Epicure started in 1996 as a school rock band, Pima's Little Finger, with its five original members being Juan Alban, Michael 'Brownie' Brown, Tim Bignell, Dom Santamaria and Luke Cairnes. They played their first gig at the Dunnstown Football Club and were booed off stage in favour of Cold Chisel. They released their first recording in 1996, a demo tape entitled The Least of These. Their base in Ballarat's local live music scene was The Rat at the Bridge Mall Inn (now closed).

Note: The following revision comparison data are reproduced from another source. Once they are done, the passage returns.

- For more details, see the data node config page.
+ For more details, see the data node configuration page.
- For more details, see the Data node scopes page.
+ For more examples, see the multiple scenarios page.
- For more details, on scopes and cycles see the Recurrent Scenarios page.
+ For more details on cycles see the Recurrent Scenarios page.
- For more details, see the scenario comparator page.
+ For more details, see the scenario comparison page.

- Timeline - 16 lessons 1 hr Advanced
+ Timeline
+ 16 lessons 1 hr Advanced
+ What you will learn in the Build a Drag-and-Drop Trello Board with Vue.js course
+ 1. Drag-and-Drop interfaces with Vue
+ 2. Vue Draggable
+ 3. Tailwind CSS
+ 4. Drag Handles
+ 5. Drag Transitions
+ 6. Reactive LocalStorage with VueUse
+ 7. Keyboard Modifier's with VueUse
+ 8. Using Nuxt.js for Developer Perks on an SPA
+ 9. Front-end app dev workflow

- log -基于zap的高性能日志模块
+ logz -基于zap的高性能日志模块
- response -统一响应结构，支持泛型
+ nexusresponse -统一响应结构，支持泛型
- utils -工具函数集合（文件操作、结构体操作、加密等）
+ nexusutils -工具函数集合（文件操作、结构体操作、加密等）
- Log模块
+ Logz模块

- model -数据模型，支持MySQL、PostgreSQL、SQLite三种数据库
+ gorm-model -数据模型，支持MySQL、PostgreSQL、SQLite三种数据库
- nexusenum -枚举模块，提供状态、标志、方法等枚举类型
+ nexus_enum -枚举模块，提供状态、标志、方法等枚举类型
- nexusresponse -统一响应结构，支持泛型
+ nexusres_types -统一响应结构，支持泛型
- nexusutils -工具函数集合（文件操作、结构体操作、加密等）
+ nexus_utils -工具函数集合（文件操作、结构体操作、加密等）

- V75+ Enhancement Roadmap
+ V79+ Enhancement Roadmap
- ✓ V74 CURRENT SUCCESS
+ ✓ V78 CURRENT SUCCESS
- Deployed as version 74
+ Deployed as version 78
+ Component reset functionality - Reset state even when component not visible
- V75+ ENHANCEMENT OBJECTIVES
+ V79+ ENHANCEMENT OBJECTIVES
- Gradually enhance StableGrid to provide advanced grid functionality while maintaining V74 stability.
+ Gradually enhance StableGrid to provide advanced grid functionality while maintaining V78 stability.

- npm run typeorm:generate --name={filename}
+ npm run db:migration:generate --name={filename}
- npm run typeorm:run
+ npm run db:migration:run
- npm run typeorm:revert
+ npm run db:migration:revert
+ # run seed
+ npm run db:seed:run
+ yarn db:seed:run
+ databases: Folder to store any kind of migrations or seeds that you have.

After they released their first extended play, The Means to an End (1997), they were signed to Flugelhorn Records and managed by Mark Eatock, who bought the Bridge Mall Inn in early 1999. Triple J radio helped bring Epicure to the Australian consciousness when they added "Feet from Under Me" and "Johnny Venus" to their playlists in 2000. Both appeared on their debut album, Fold (August 2000).

Shortly after the release of their second EP, Elevator (October 2001), Brown and Cairnes both left and were replaced by Dan Houlihan on lead guitar and Dean Shannon on keyboard. This brought a new feeling to the band, and Shannon became popular with the crowds for his showmanship. In the same month, they issued their second album, Airmail, which is a compilation of their previous EPs. Their third EP, Life Sentence, was independently released with distribution by MGM on 1 September 2003. It peaked at No. 77 on the ARIA Singles Chart. It was recorded by Cam MacKenzie, with tracks mixed by producer Chris Dickie.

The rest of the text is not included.